THE PROBLEM: The listing below holds a line with "[270,537,284,557] └ -> (114, 401) //" and a line with "(512, 555) none -> (67, 465) //". Reproduce those two lines exactly, plus everything between them.

INPUT:
- - -
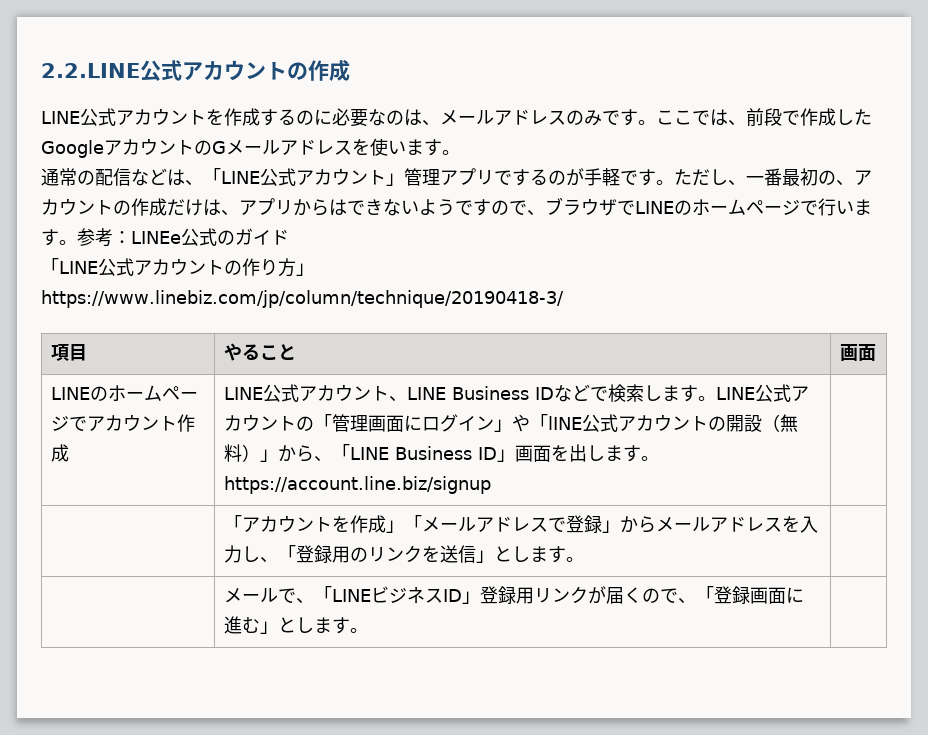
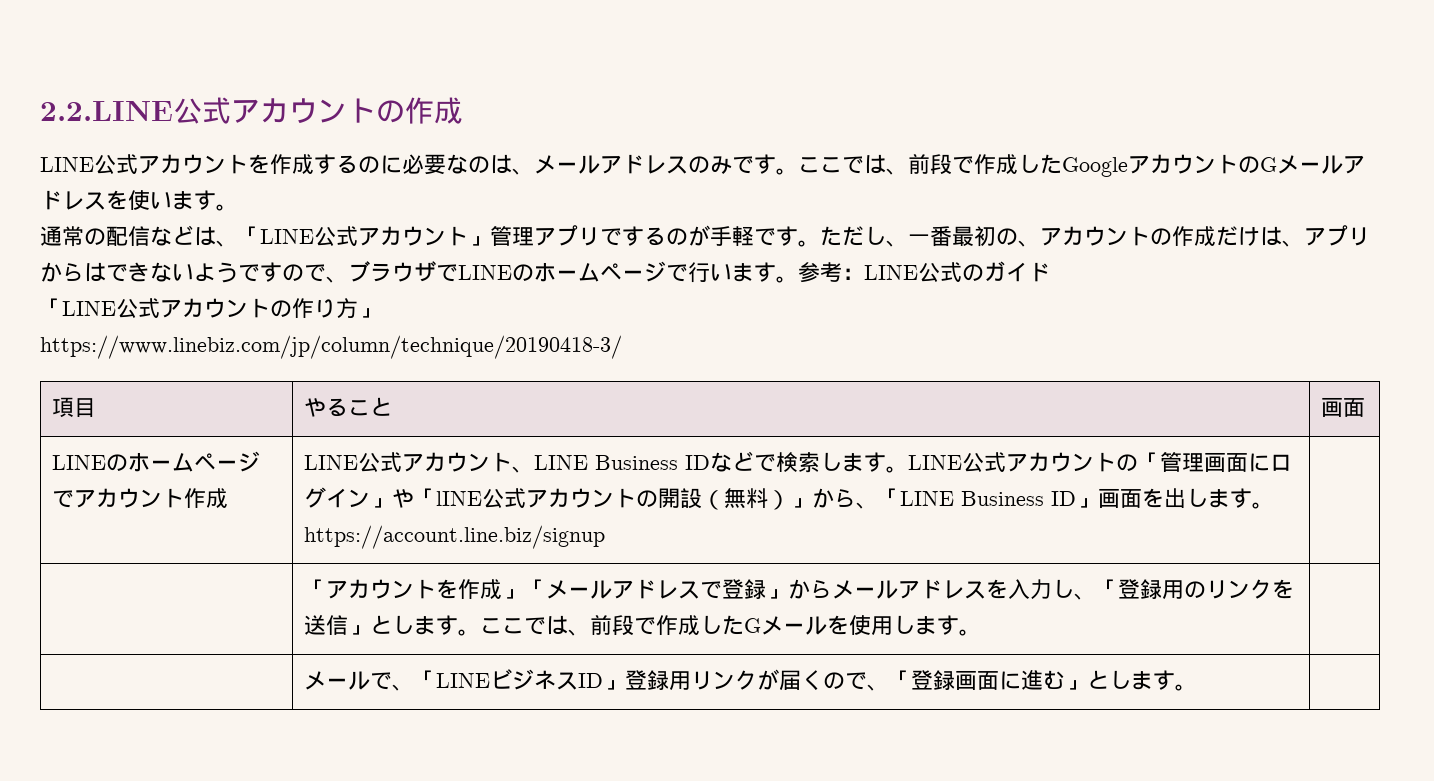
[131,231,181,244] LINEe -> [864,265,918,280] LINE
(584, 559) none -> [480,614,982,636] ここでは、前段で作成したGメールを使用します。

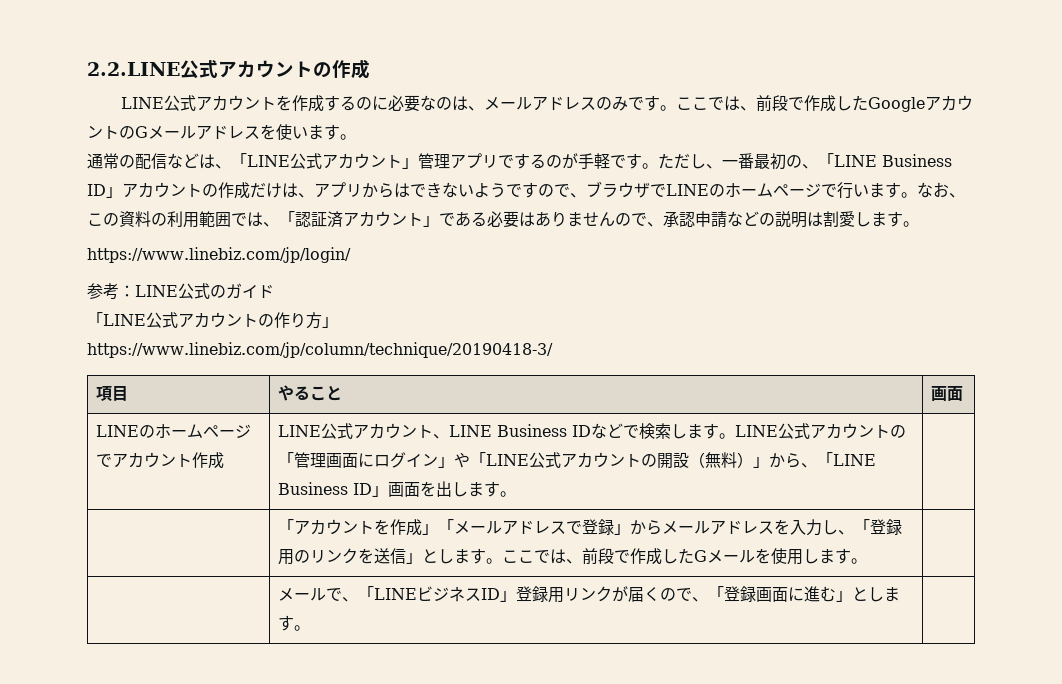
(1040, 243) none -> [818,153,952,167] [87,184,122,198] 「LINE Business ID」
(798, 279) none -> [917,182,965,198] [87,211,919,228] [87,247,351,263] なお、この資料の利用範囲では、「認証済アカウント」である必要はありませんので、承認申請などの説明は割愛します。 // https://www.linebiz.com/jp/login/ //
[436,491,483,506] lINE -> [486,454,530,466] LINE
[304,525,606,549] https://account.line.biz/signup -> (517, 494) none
- - -
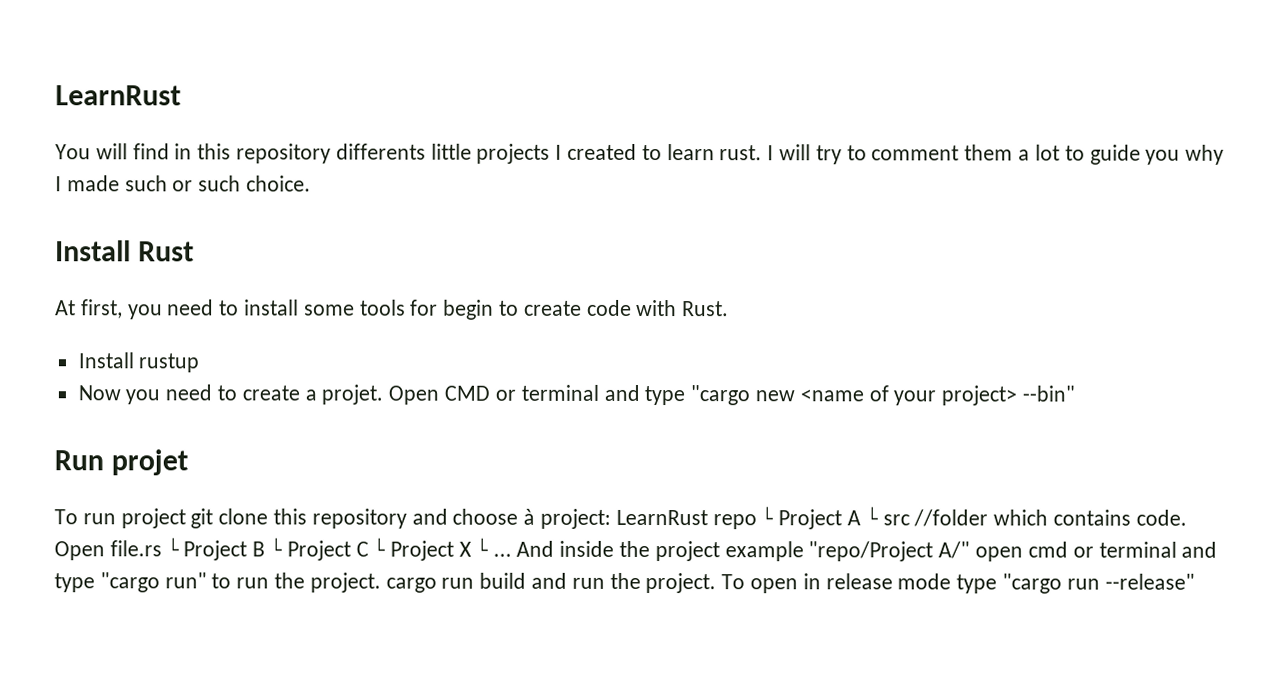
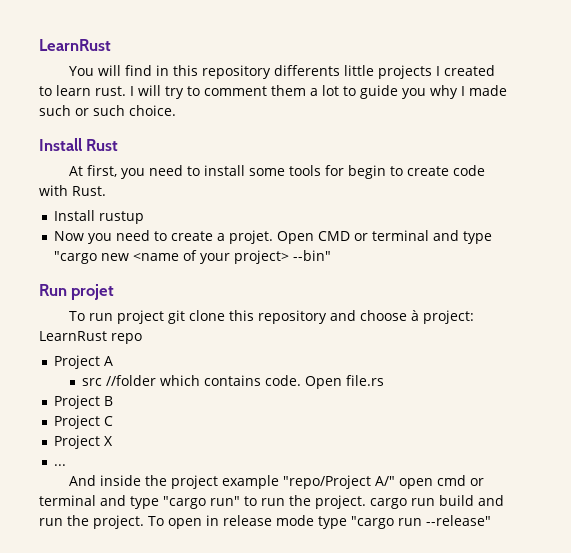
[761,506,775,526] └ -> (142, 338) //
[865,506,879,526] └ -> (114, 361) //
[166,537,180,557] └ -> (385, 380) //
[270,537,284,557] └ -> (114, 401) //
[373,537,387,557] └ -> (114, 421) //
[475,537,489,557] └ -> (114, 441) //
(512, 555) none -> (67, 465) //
- - -
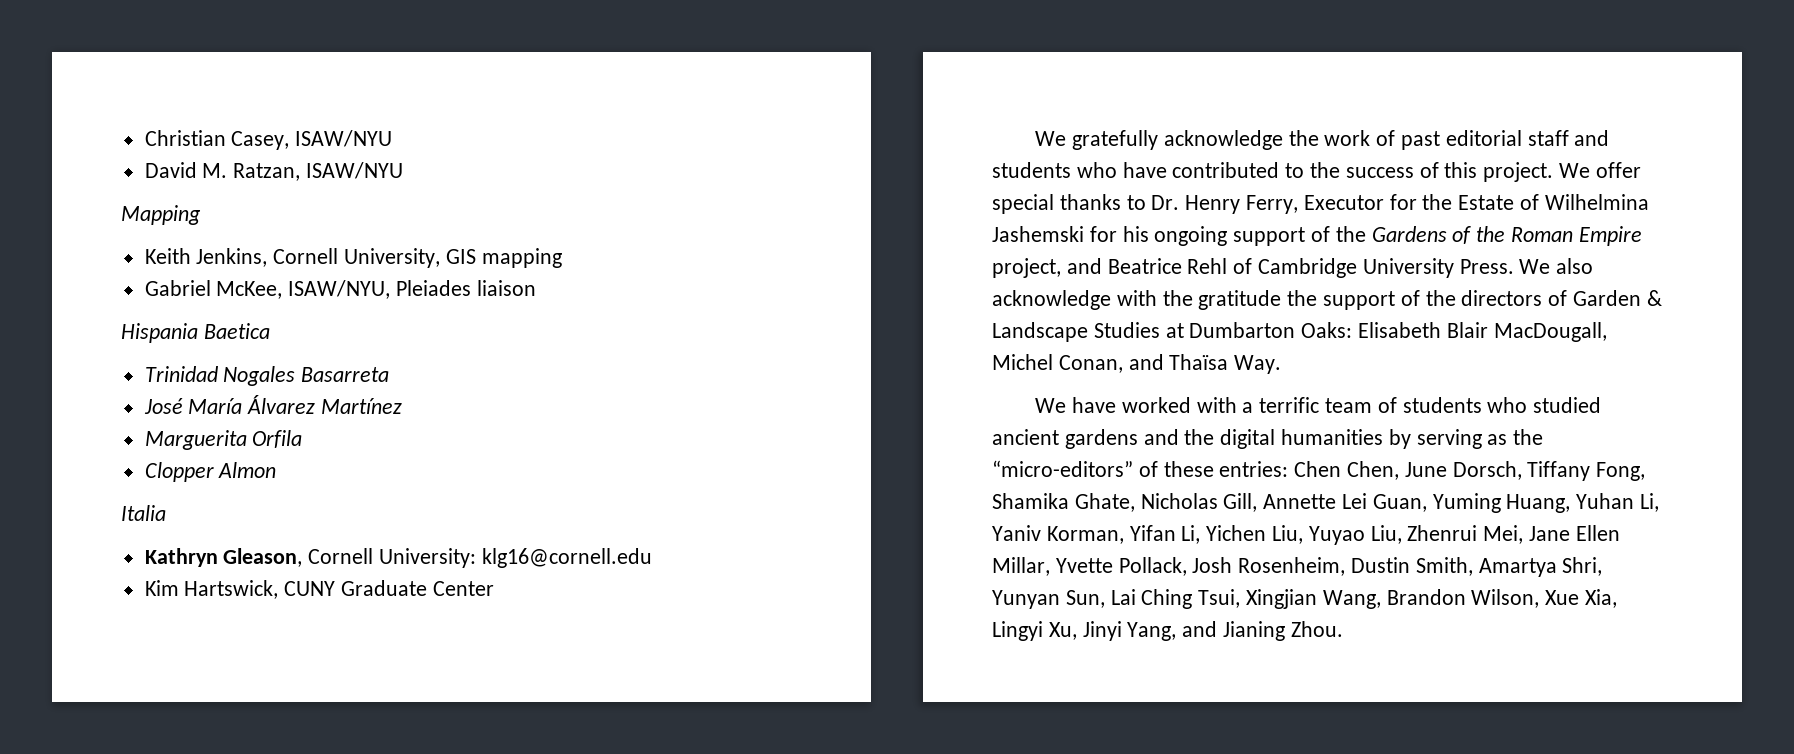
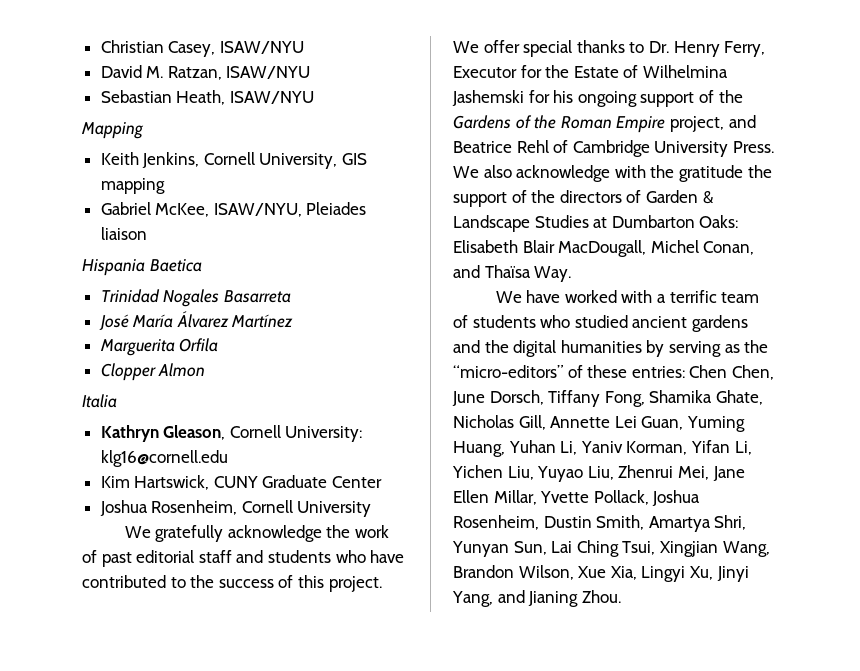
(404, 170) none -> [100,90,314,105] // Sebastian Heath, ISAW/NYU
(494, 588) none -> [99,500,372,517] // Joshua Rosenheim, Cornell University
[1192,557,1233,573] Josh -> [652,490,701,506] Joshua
- - -
EXERCISE ANSWER:
[270,537,284,557] └ -> (114, 401) //
[373,537,387,557] └ -> (114, 421) //
[475,537,489,557] └ -> (114, 441) //
(512, 555) none -> (67, 465) //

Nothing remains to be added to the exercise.